++++ Source data ++++

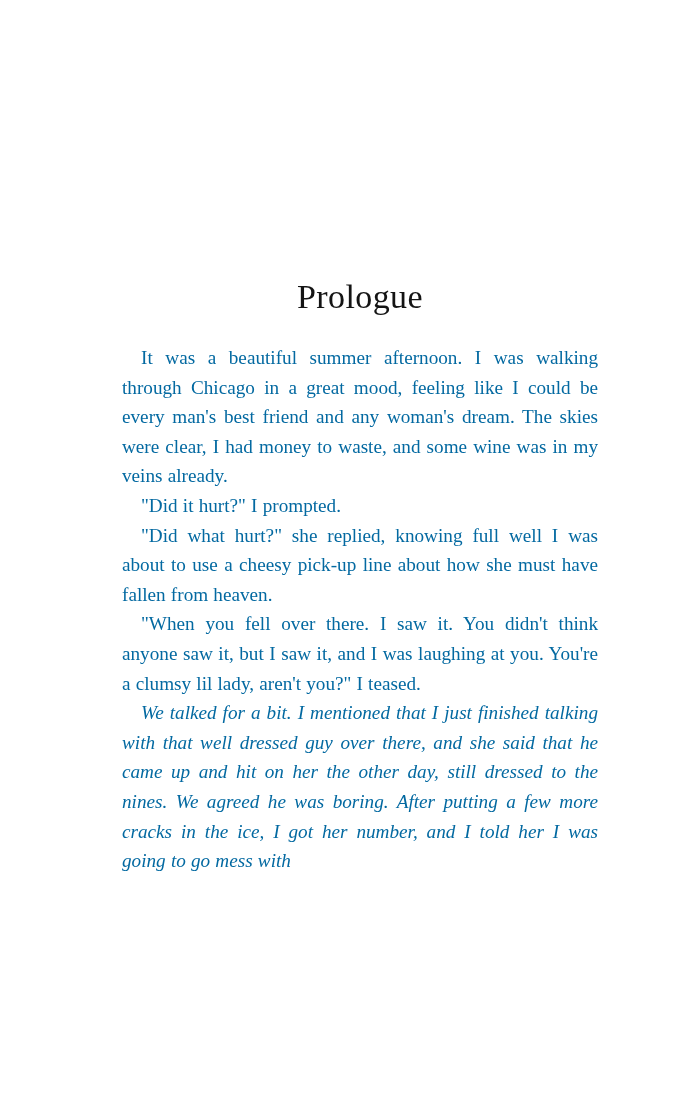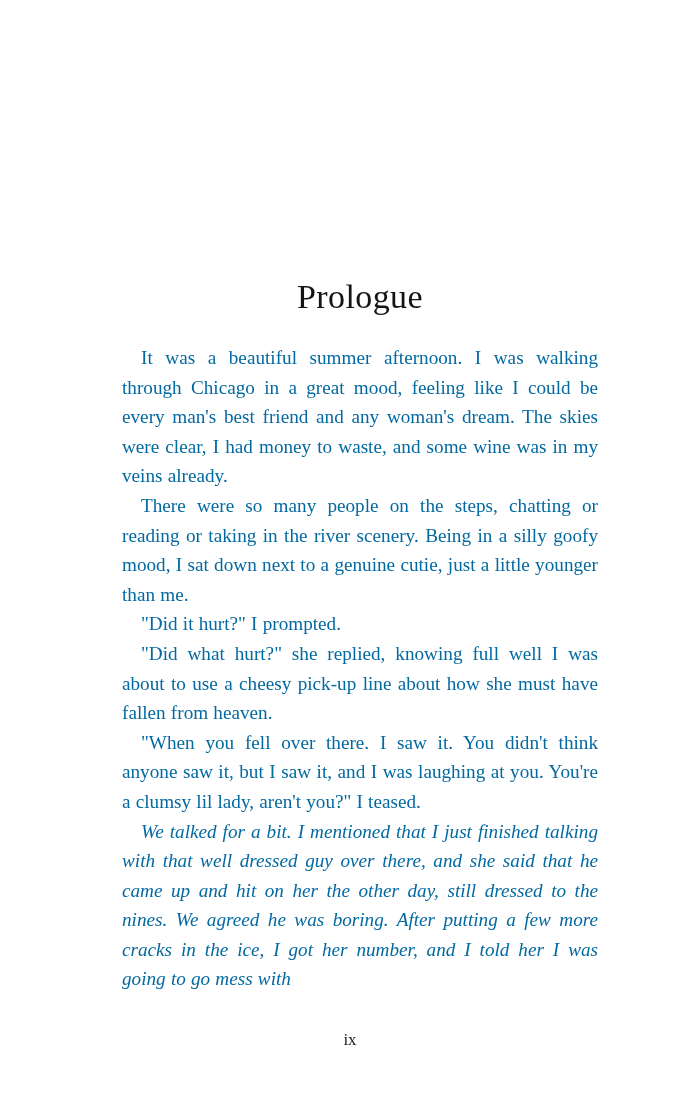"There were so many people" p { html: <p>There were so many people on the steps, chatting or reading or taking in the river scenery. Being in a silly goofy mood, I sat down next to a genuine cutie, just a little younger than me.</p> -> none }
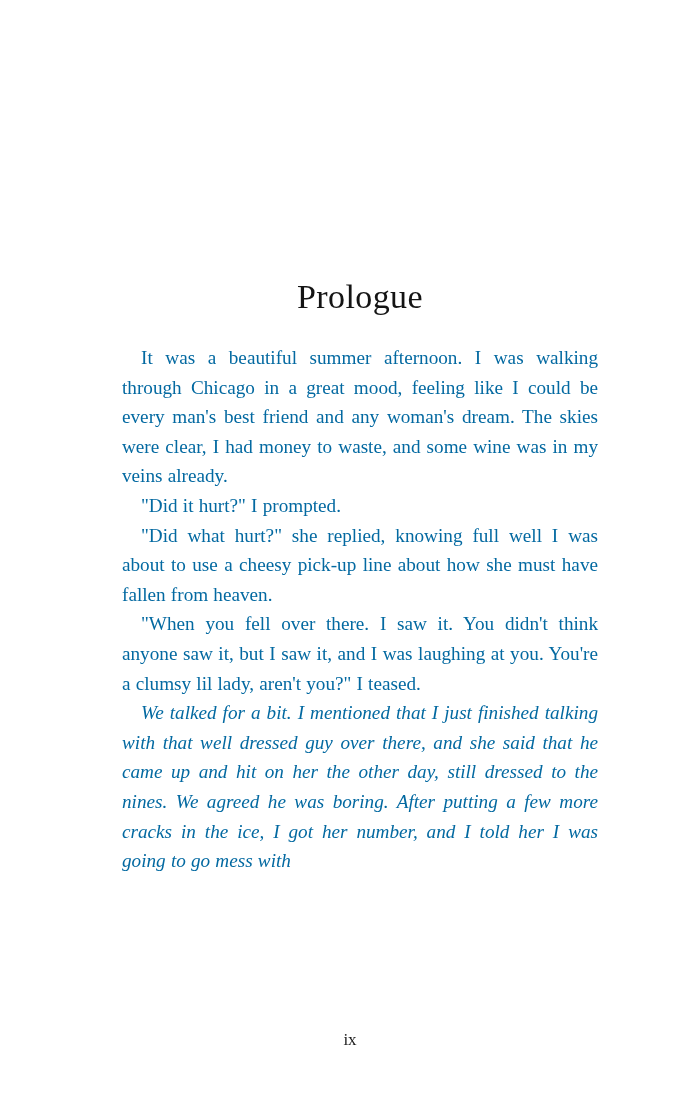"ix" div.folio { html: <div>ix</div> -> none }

++++
++++ Source data ++++

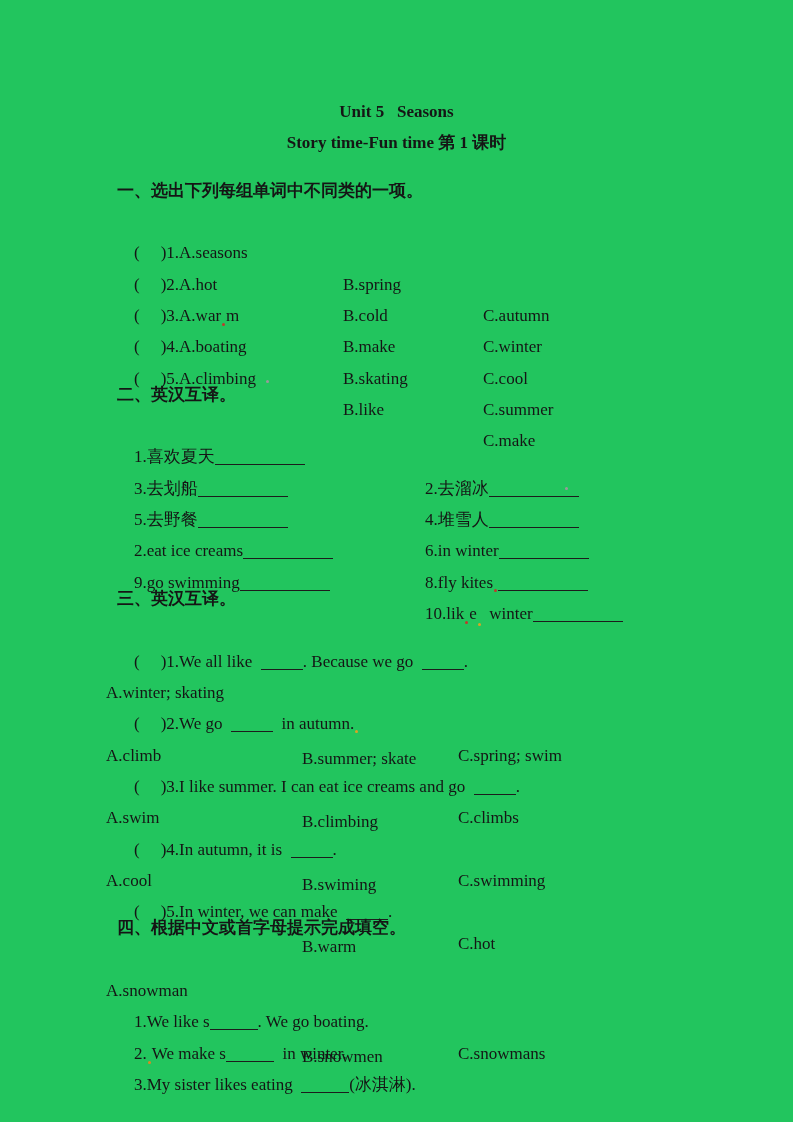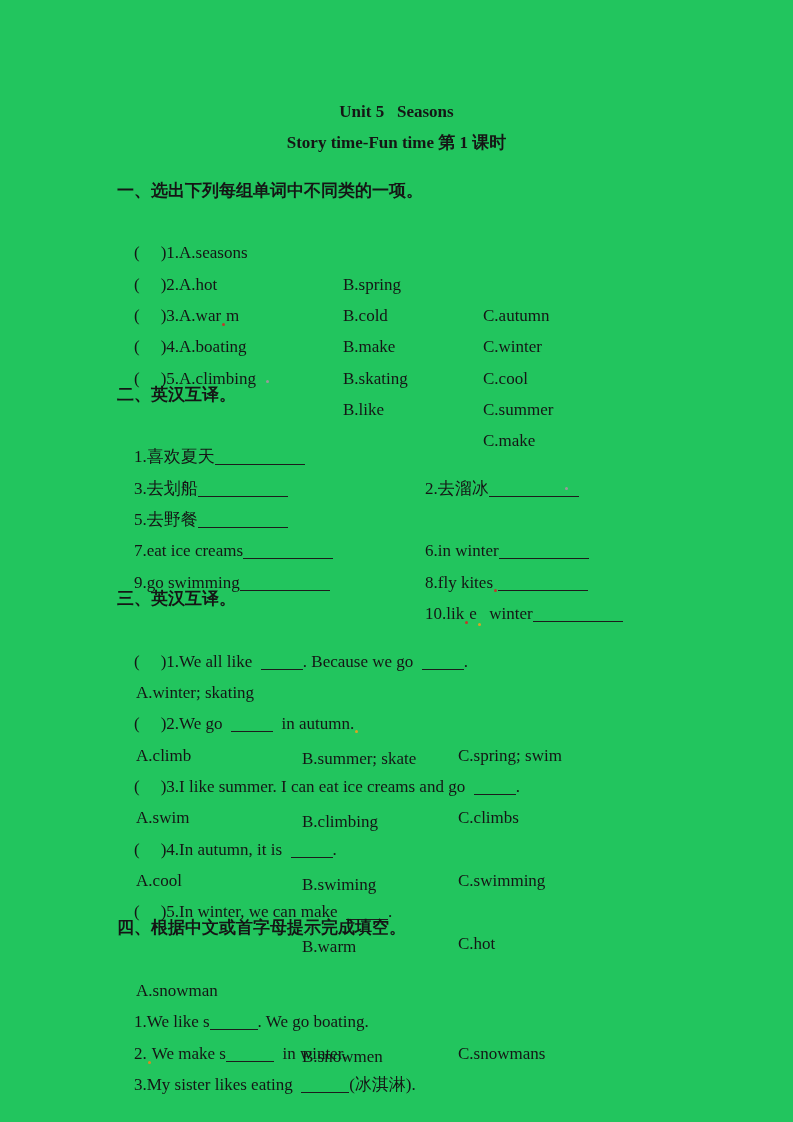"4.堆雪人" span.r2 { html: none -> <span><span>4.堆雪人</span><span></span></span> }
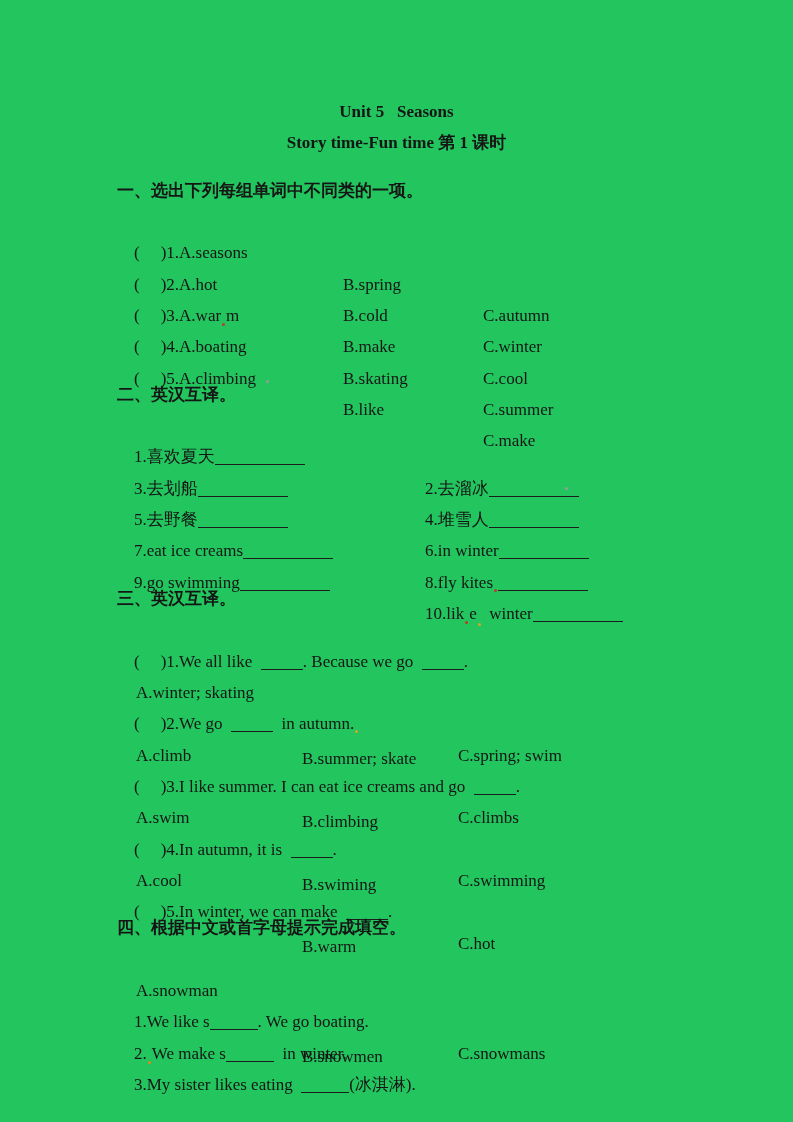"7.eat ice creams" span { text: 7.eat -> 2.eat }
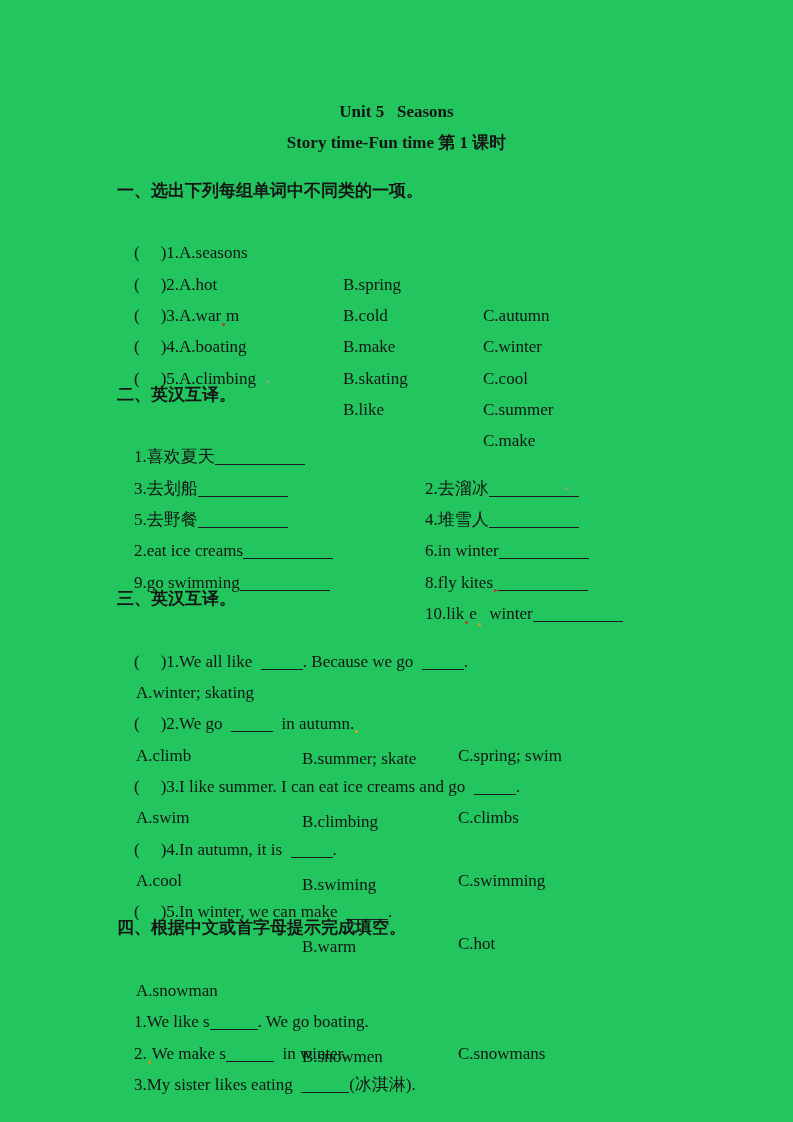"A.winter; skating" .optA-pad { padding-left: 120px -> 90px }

++++
++++ Source data ++++

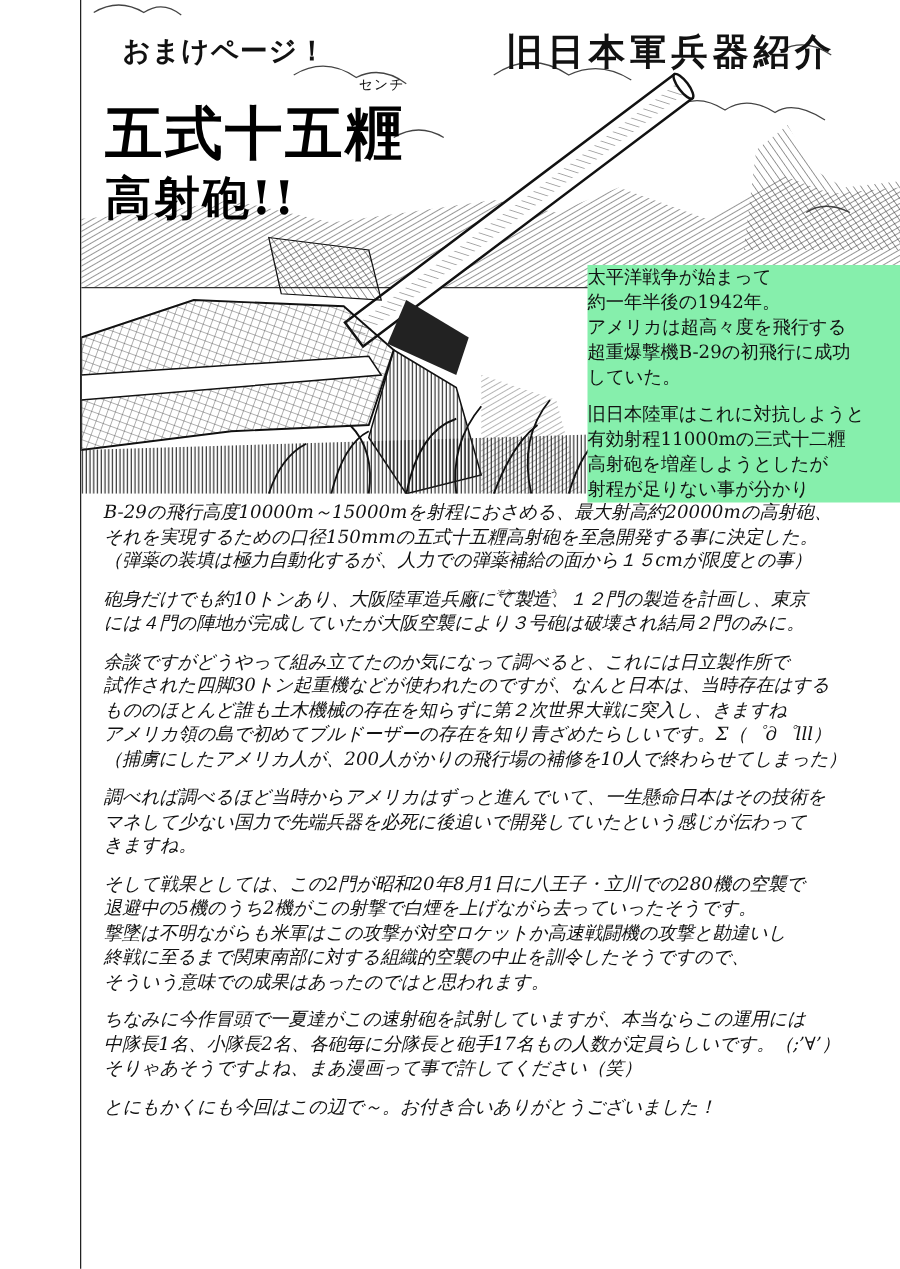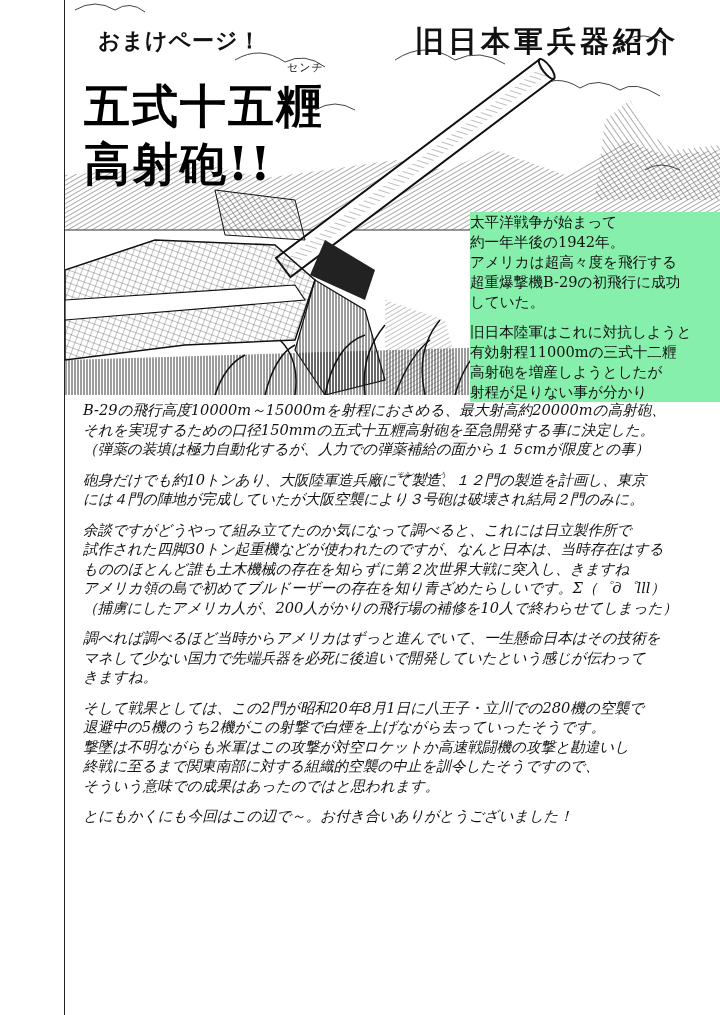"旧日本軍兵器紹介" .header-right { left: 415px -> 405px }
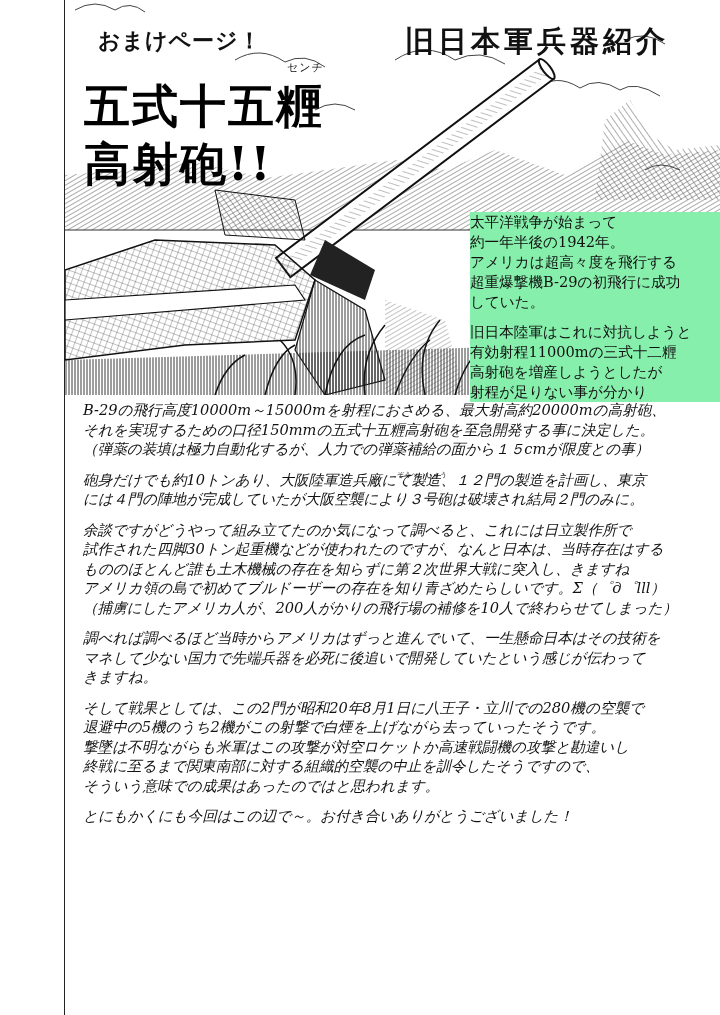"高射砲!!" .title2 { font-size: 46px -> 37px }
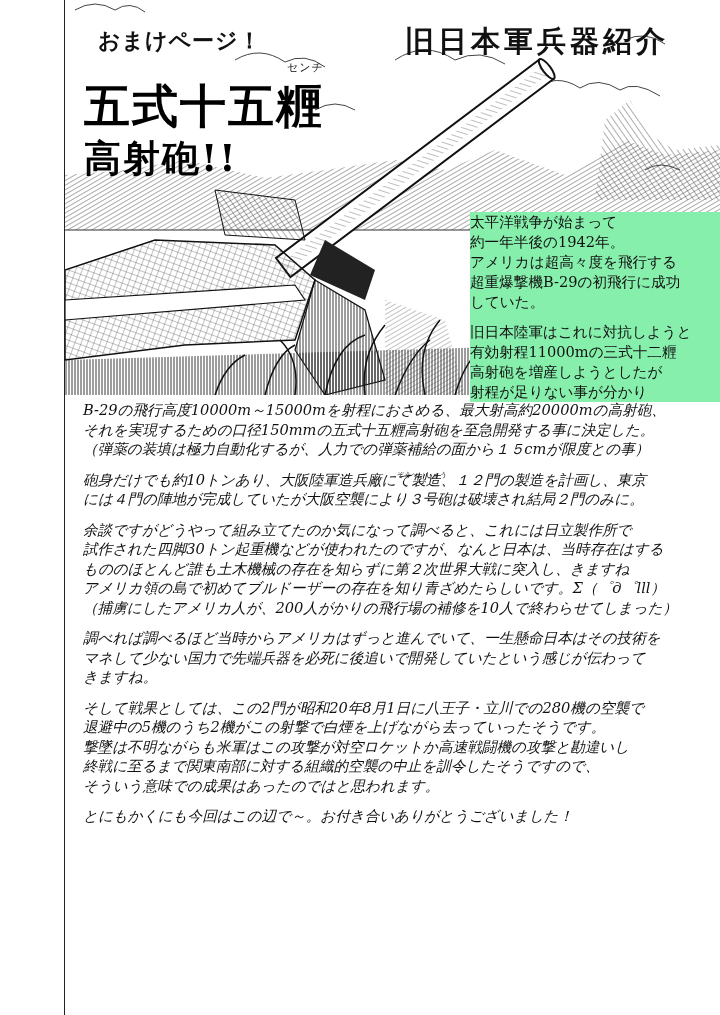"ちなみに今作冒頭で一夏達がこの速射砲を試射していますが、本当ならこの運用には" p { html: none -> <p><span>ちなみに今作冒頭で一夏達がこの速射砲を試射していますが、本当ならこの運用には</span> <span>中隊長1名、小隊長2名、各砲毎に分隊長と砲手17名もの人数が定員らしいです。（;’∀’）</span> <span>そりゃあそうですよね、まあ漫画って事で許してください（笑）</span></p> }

++++

# About this exercise
Only one stretch of the listing above is to be duplicated: the lines from the one containing "text: 7.eat ->" through the one containing "padding-left: 120px ->", both included. Copy them exactly, minus the pictures.

# Exercise response
"7.eat ice creams" span { text: 7.eat -> 2.eat }
"A.winter; skating" .optA-pad { padding-left: 120px -> 90px }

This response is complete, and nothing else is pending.